Detected change data
Segment Open

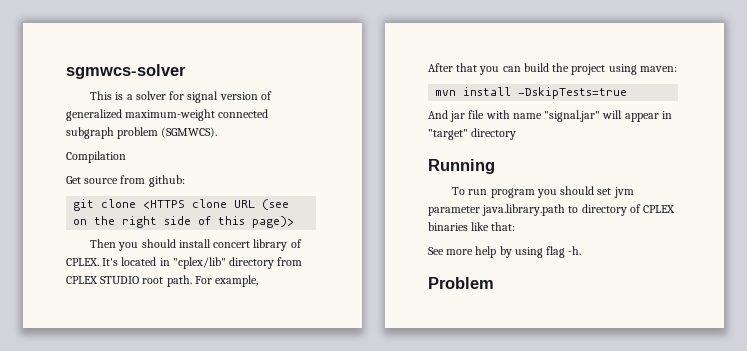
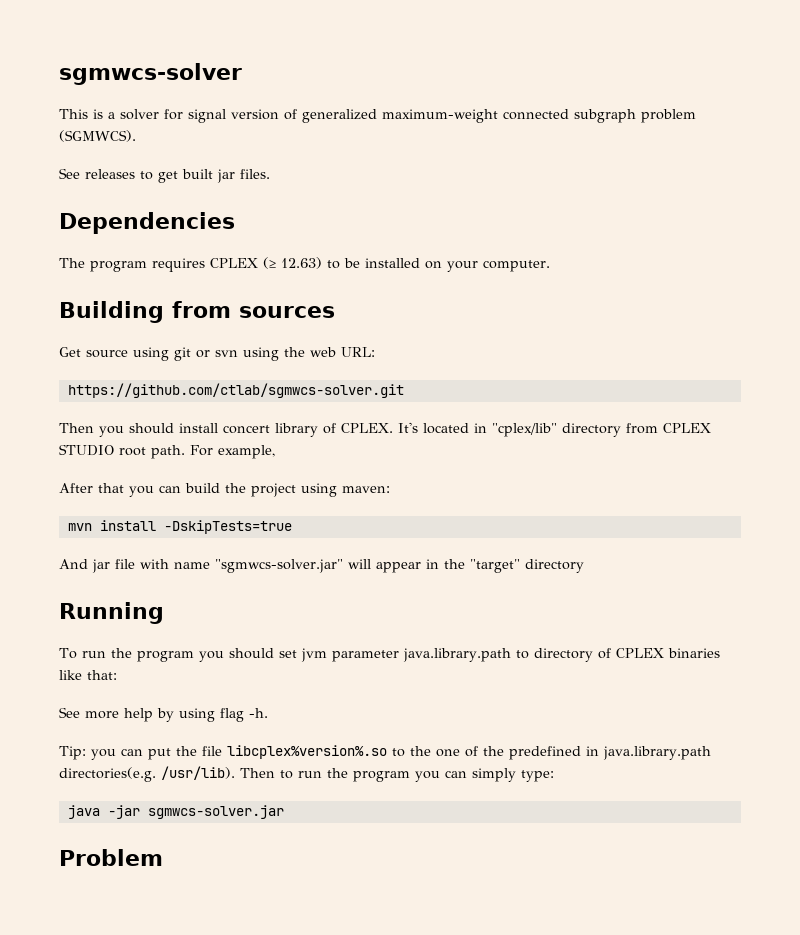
[66,151,126,163] [66,175,185,187] [73,199,290,211] [73,216,295,228] Compilation // Get source from github: // git clone <HTTPS clone URL (see on the right side of this page)> -> [59,168,270,183] [59,212,235,234] [59,257,550,272] [59,301,335,323] [59,347,375,361] [67,383,404,398] See releases to get built jar files. // Dependencies // The program requires CPLEX (≥ 12.63) to be installed on your computer. // Building from sources // Get source using git or svn using the web URL: // https://github.com/ctlab/sgmwcs-solver.git
[544,110,601,122] "signal.jar" -> [215,559,343,573] "sgmwcs-solver.jar"
(672, 115) none -> [444,559,465,569] the
(488, 192) none -> [110,648,132,658] the
(582, 250) none -> [59,745,711,760] [59,766,554,782] [67,805,284,819] // Tip: you can put the file libcplex%version%.so to the one of the predefined in java.library.path directories(e.g. /usr/lib). Then to run the program you can simply type: // java -jar sgmwcs-solver.jar

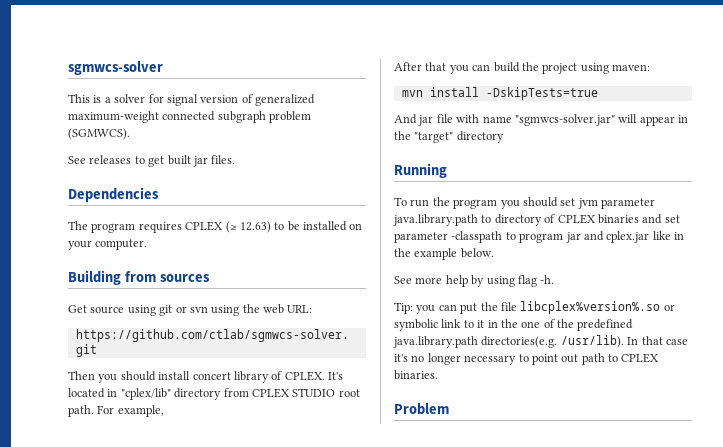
[59,670,117,680] like that: -> [642,214,680,224] [394,231,684,243] [394,248,494,260] and set parameter -classpath to program jar and cplex.jar like in the example below.
[392,748,405,757] to -> [663,304,675,311] [394,319,498,331] or symbolic link to it in
[586,746,599,756] in -> (634, 325) none
[240,768,554,782] [67,805,284,819] Then to run the program you can simply type: // java -jar sgmwcs-solver.jar -> [627,336,688,345] [394,353,660,365] [394,370,438,380] In that case it's no longer necessary to point out path to CPLEX binaries.

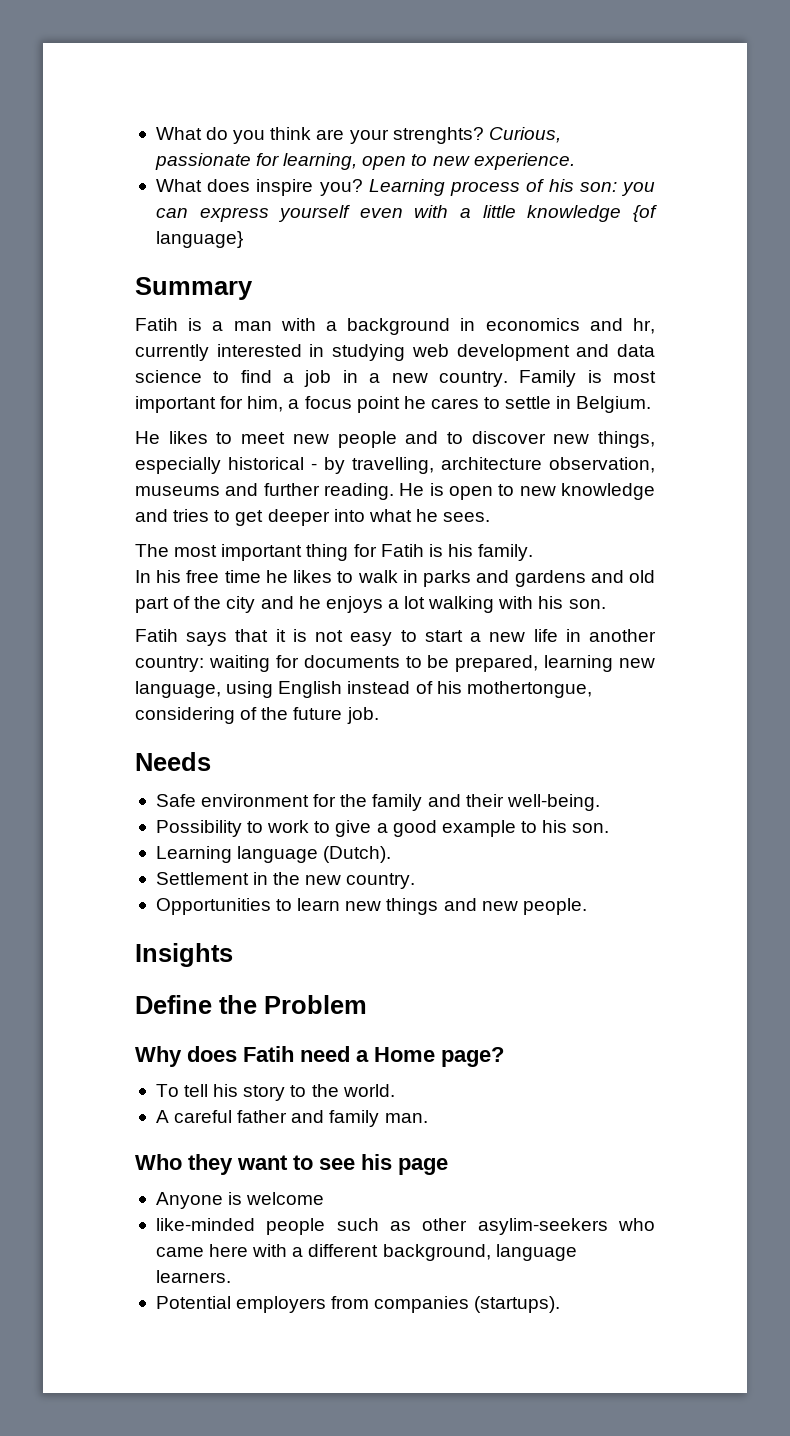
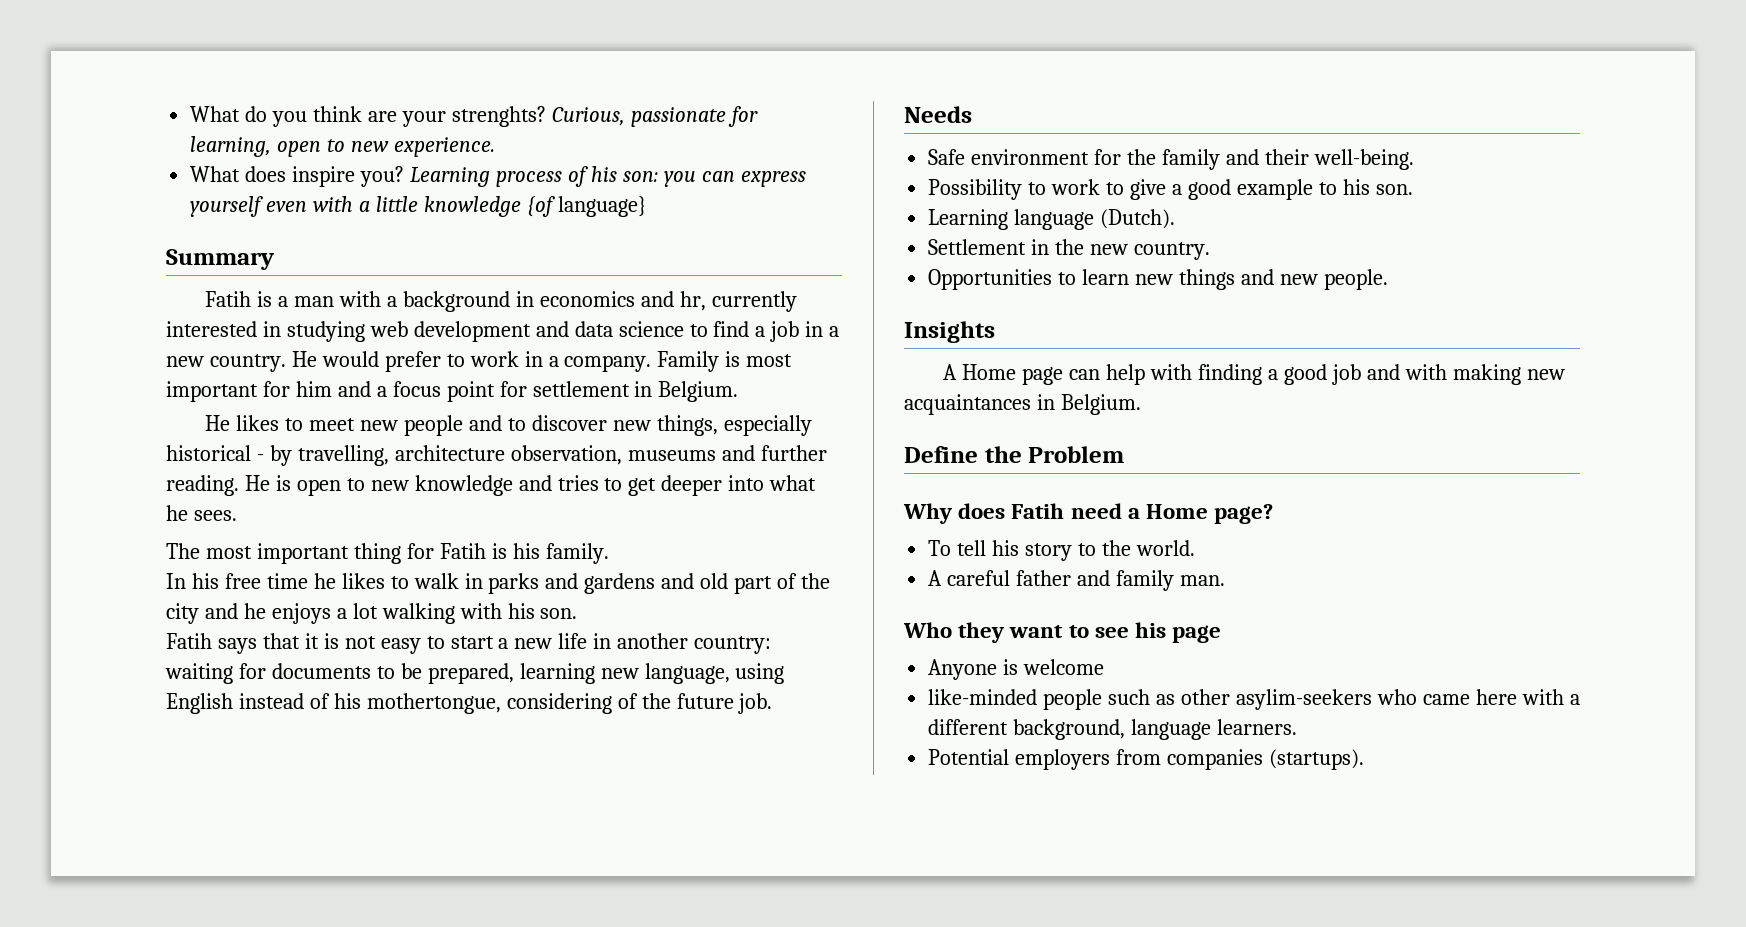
(508, 379) none -> [291,351,652,372] He would prefer to work in a company.
[247,396,284,412] him, -> [295,381,371,397] him and
[403,396,552,409] he cares to settle -> [499,381,630,397] for settlement
(233, 955) none -> [943,364,1565,385] [904,394,1141,415] // A Home page can help with finding a good job and with making new acquaintances in Belgium.

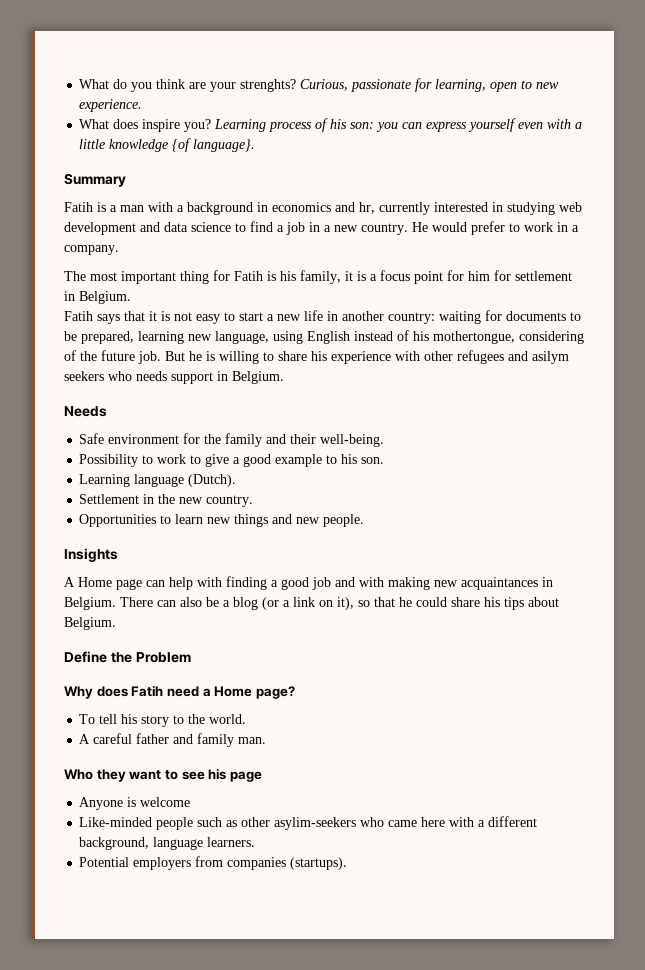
[557,196,647,217] language} -> [193,139,256,152] language}.
[657,351,793,372] [166,381,739,402] [205,415,812,436] [166,445,827,466] [166,475,817,496] [166,505,237,521] Family is most important for him and a focus point for settlement in Belgium. // He likes to meet new people and to discover new things, especially historical - by travelling, architecture observation, museums and further reading. He is open to new knowledge and tries to get deeper into what he sees. -> (119, 250) none
[545,543,609,564] [166,573,831,594] [166,603,578,624] family. // In his free time he likes to walk in parks and gardens and old part of the city and he enjoys a lot walking with his son. -> [300,270,572,284] [64,291,131,304] family, it is a focus point for him for settlement in Belgium.
(773, 703) none -> [165,350,569,364] [64,371,284,384] But he is willing to share his experience with other refugees and asilym seekers who needs support in Belgium.
(1141, 404) none -> [120,597,559,610] [64,617,116,630] There can also be a blog (or a link on it), so that he could share his tips about Belgium.
[928,689,1038,705] like-minded -> [79,817,153,827] Like-minded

Segment Closed

Could you write out the records again exactly, omitting each image?

[Response to this task]
[66,151,126,163] [66,175,185,187] [73,199,290,211] [73,216,295,228] Compilation // Get source from github: // git clone <HTTPS clone URL (see on the right side of this page)> -> [59,168,270,183] [59,212,235,234] [59,257,550,272] [59,301,335,323] [59,347,375,361] [67,383,404,398] See releases to get built jar files. // Dependencies // The program requires CPLEX (≥ 12.63) to be installed on your computer. // Building from sources // Get source using git or svn using the web URL: // https://github.com/ctlab/sgmwcs-solver.git
[544,110,601,122] "signal.jar" -> [215,559,343,573] "sgmwcs-solver.jar"
(672, 115) none -> [444,559,465,569] the
(488, 192) none -> [110,648,132,658] the
(582, 250) none -> [59,745,711,760] [59,766,554,782] [67,805,284,819] // Tip: you can put the file libcplex%version%.so to the one of the predefined in java.library.path directories(e.g. /usr/lib). Then to run the program you can simply type: // java -jar sgmwcs-solver.jar

[59,670,117,680] like that: -> [642,214,680,224] [394,231,684,243] [394,248,494,260] and set parameter -classpath to program jar and cplex.jar like in the example below.
[392,748,405,757] to -> [663,304,675,311] [394,319,498,331] or symbolic link to it in
[586,746,599,756] in -> (634, 325) none
[240,768,554,782] [67,805,284,819] Then to run the program you can simply type: // java -jar sgmwcs-solver.jar -> [627,336,688,345] [394,353,660,365] [394,370,438,380] In that case it's no longer necessary to point out path to CPLEX binaries.

(508, 379) none -> [291,351,652,372] He would prefer to work in a company.
[247,396,284,412] him, -> [295,381,371,397] him and
[403,396,552,409] he cares to settle -> [499,381,630,397] for settlement
(233, 955) none -> [943,364,1565,385] [904,394,1141,415] // A Home page can help with finding a good job and with making new acquaintances in Belgium.

[557,196,647,217] language} -> [193,139,256,152] language}.
[657,351,793,372] [166,381,739,402] [205,415,812,436] [166,445,827,466] [166,475,817,496] [166,505,237,521] Family is most important for him and a focus point for settlement in Belgium. // He likes to meet new people and to discover new things, especially historical - by travelling, architecture observation, museums and further reading. He is open to new knowledge and tries to get deeper into what he sees. -> (119, 250) none
[545,543,609,564] [166,573,831,594] [166,603,578,624] family. // In his free time he likes to walk in parks and gardens and old part of the city and he enjoys a lot walking with his son. -> [300,270,572,284] [64,291,131,304] family, it is a focus point for him for settlement in Belgium.
(773, 703) none -> [165,350,569,364] [64,371,284,384] But he is willing to share his experience with other refugees and asilym seekers who needs support in Belgium.
(1141, 404) none -> [120,597,559,610] [64,617,116,630] There can also be a blog (or a link on it), so that he could share his tips about Belgium.
[928,689,1038,705] like-minded -> [79,817,153,827] Like-minded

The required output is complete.